Anthony Brann

Personal information
- Full name: Anthony Brann
- Born: 27 August 1970 (age 55) Sydney, New South Wales, Australia

Playing information
- Position: Prop
Club
| Years | Team | Pld | T | G | FG | P |
| 1996 | Balmain Tigers | 4 | 0 | 0 | 0 | 0 |
| 1997 | Hunter Mariners | 16 | 0 | 0 | 0 | 0 |
| 1998–00 | Canberra Raiders | 39 | 1 | 0 | 0 | 4 |
|  | Total | 59 | 1 | 0 | 0 | 4 |
- Source: As of 25 January 2019

= Anthony Brann =

Australian rugby league player (born 1970)
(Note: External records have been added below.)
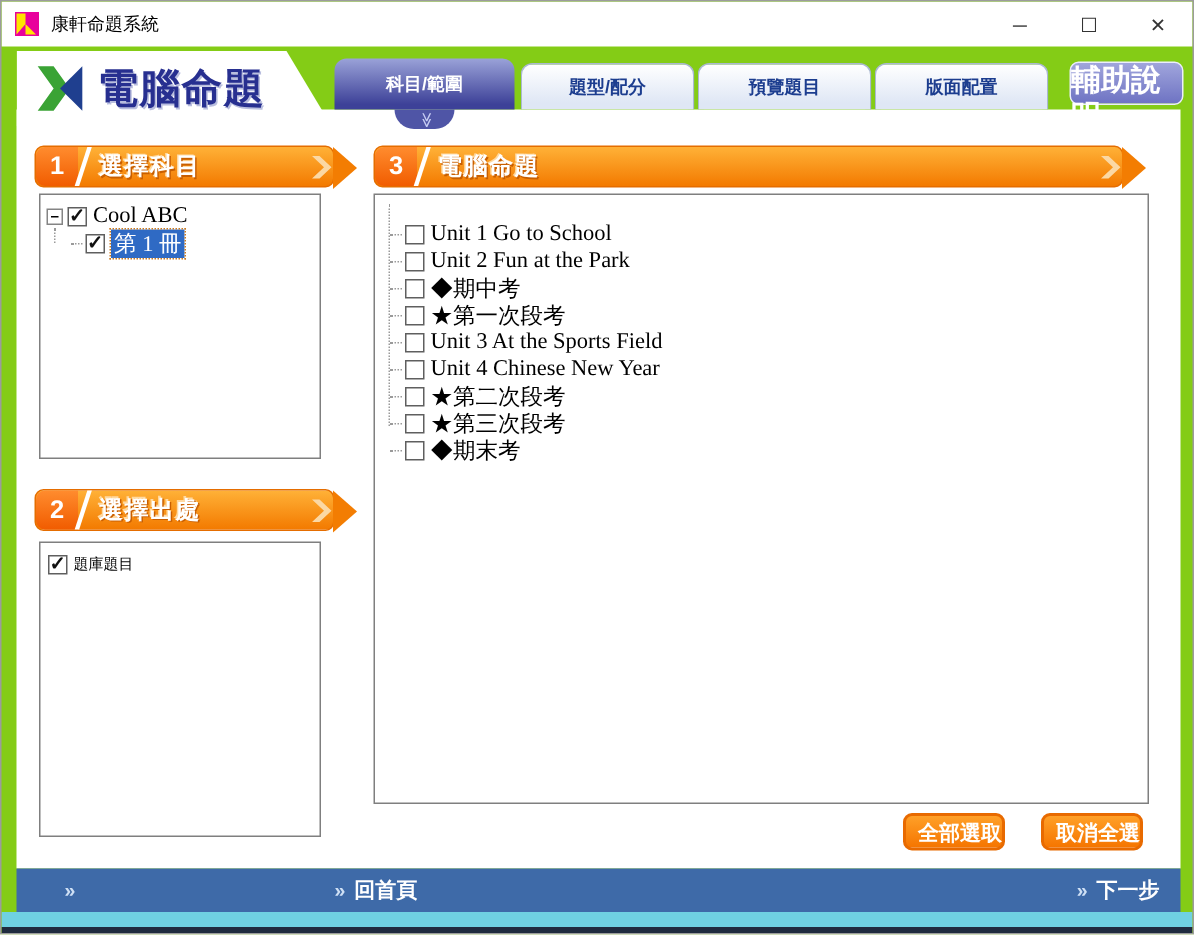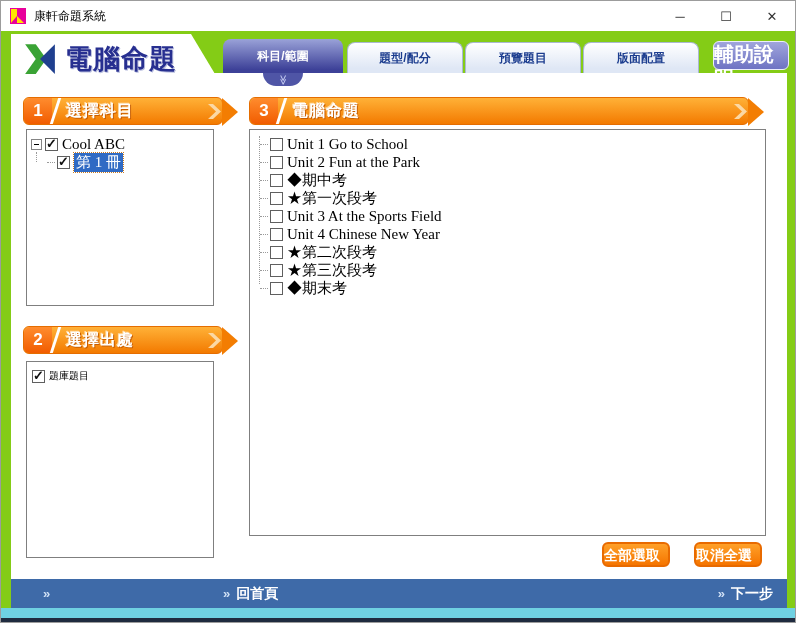"Unit 1 Go to School" div.lbox { padding: 5px 0 0 6px -> 17px 0 0 6px }
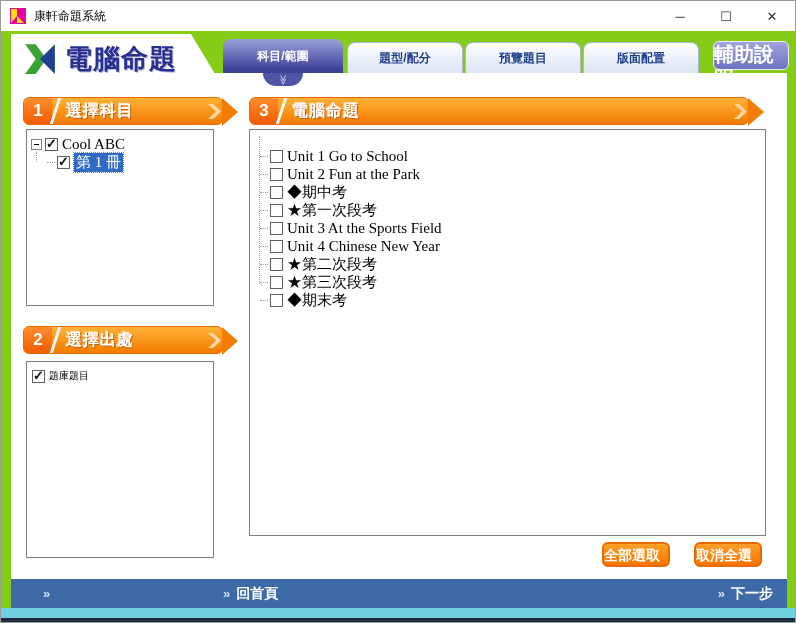"全部選取" .obtn { text-align: left -> right }
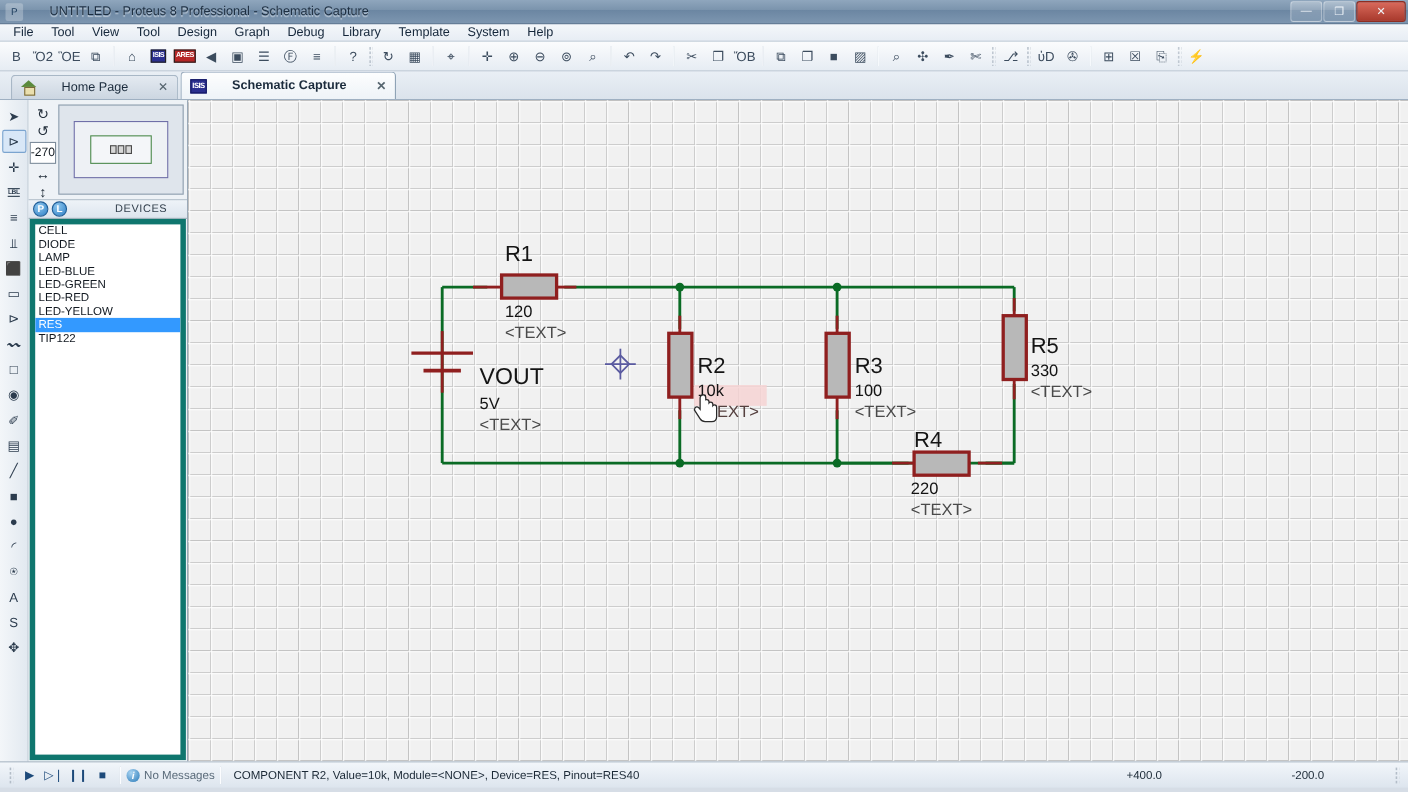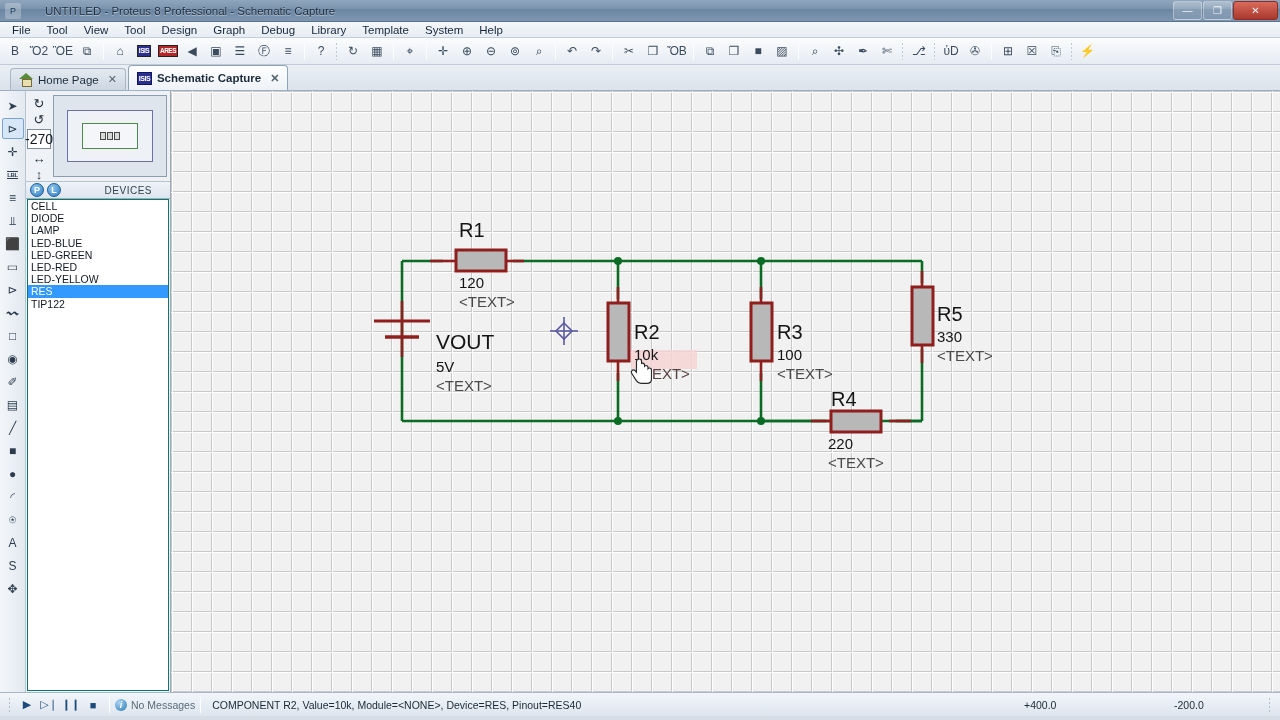"Home Page" .tab { gap: 5px -> 23px }
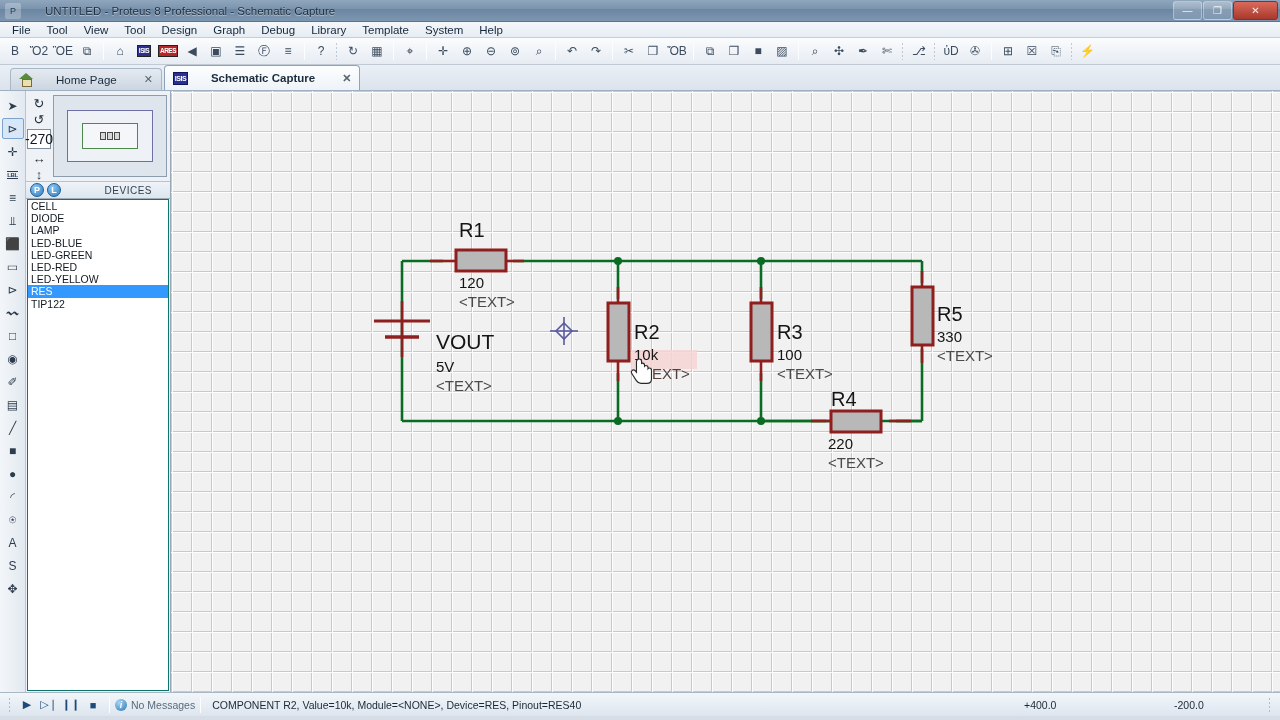"-270" .rotval { font-size: 14px -> 11px }
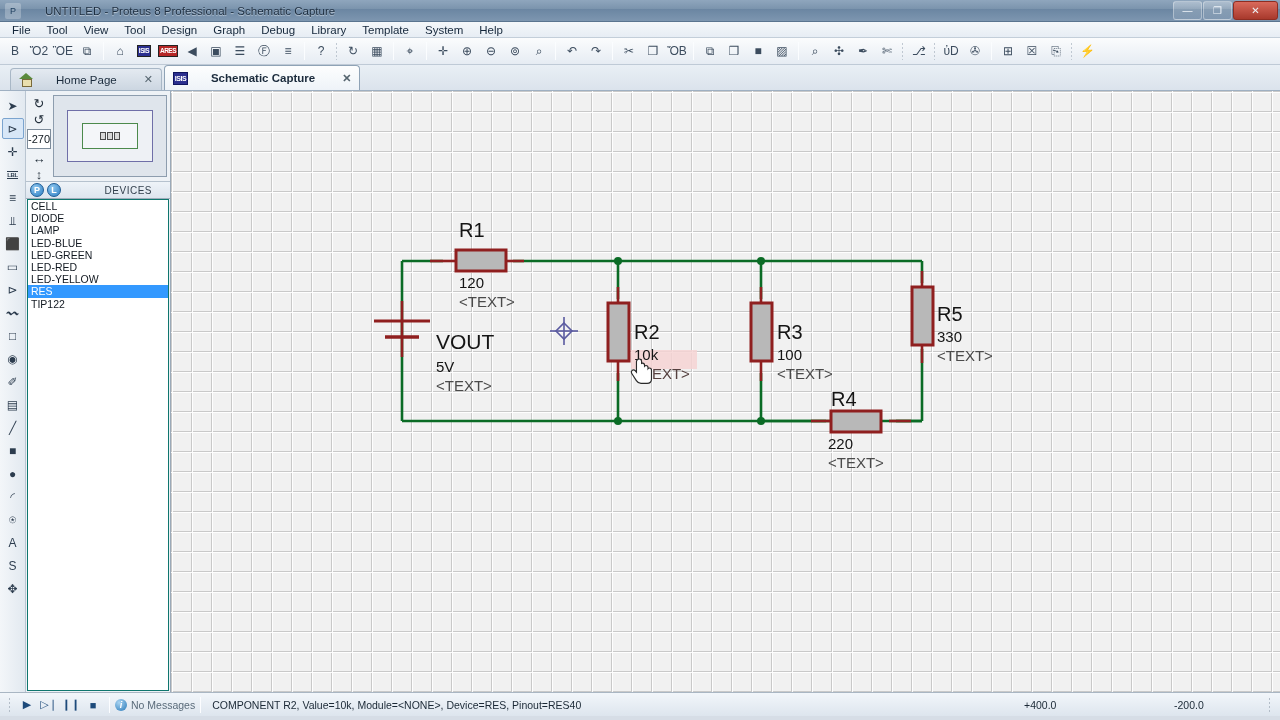"CELL" .devlist { border: 1px solid #0f766e -> 5px solid #0f766e }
Anthony Brann (born 27 August 1970) is an Australian rugby league player who played in the 1990s and 2000s professionally for the Balmain Tigers, Hunter Mariners, and Canberra Raiders.

==Playing career==
Brann made his first grade debut aged 26 for Balmain known then between 1995 and 1996 as the "Sydney Tigers" at the height of the Super League War against the Manly Warringah Sea Eagles in round 19 of the 1996 season.

In 1997, Brann joined the super league aligned Hunter Mariners and played in the club's first and only season. Brann also played in the club's final ever game, a 28–16 loss against the Cronulla Sharks.

In 1998, Brann joined Canberra playing 3 seasons with the club. It was at Canberra that Brann scored his only try in first grade which was against the Penrith Panthers. Brann retired from playing at the end of the 2000 season.